Antes de que entrara en vigor la Ley Reguladora de la Actividad Urbanística de la Comunidad Valenciana (LRAU), hacia 1995, el Plan General de Ordenación Urbana de cada municipio gozaba de autoridad. Este documento era la herramienta exclusiva para clasificar el suelo, es decir, para determinar la superficie de suelo urbano, urbanizable y no urbanizable, y para definir las grandes estructuras de sistemas generales de transportes y zonas verdes, entre otras. La transformación de un suelo no apto para la edificación en otro que sí lo fuera requería tramitar una modificación del Plan General o redactar uno nuevo, un proceso largo que exigía, al menos, dos períodos de exposición al público para fomentar la participación ciudadana y permitir la presentación de alegaciones. El resto de las figuras de planeamiento -el Plan Parcial, el Plan Especial de Reforma Interior, los Proyectos de Urbanización y los Programas de Actuación Urbanística- se encontraban sometidas a la disciplina impuesta por el Plan General y sólo servían para desarrollar minuciosamente las pautas marcadas por éste.

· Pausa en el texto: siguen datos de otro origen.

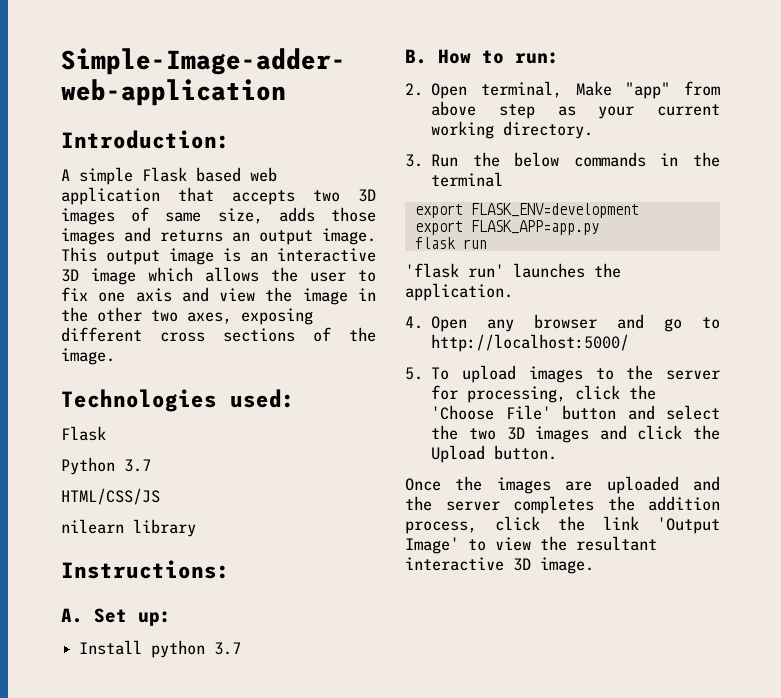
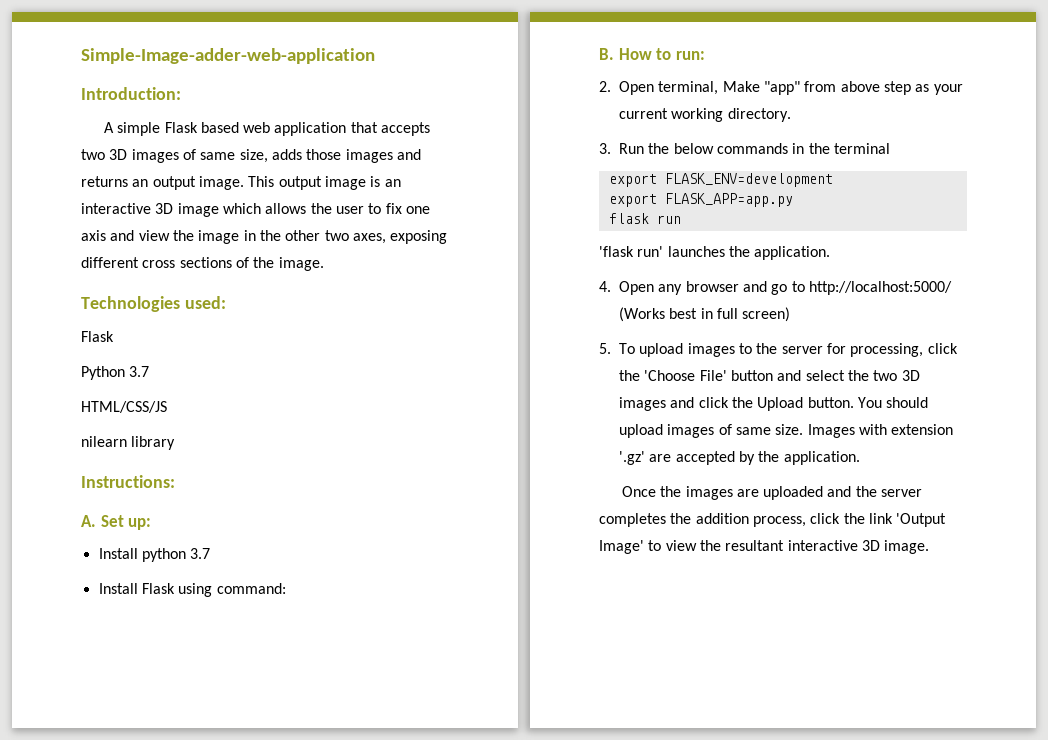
(242, 648) none -> [98,583,286,597] // Install Flask using command:
(630, 343) none -> [619,307,791,322] (Works best in full screen)
(558, 452) none -> [857,397,929,408] [619,424,954,438] [619,451,860,465] You should upload images of same size. Images with extension '.gz' are accepted by the application.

La redacción de un Plan General tiene como objetivo racionalizar el uso del territorio. Constituye un proceso arduo porque las decisiones en el mismo contenidas afectan a muchos intereses, la mayoría económicos y, con frecuencia, enfrentados entre sí. Estas vienen justificadas por estudios serios de carácter demográfico, económico, sociológico, medioambiental, ya que su vocación es anticiparse al futuro, estimar la demanda que se producirá en los próximos años, tal vez dos o tres lustros, de los distintos tipos de suelo e infraestructuras y prever su reserva sobre el plano para poder atenderla. El planificador debe armonizar una multitud de variables y eso es, precisamente, lo que da coherencia al documento.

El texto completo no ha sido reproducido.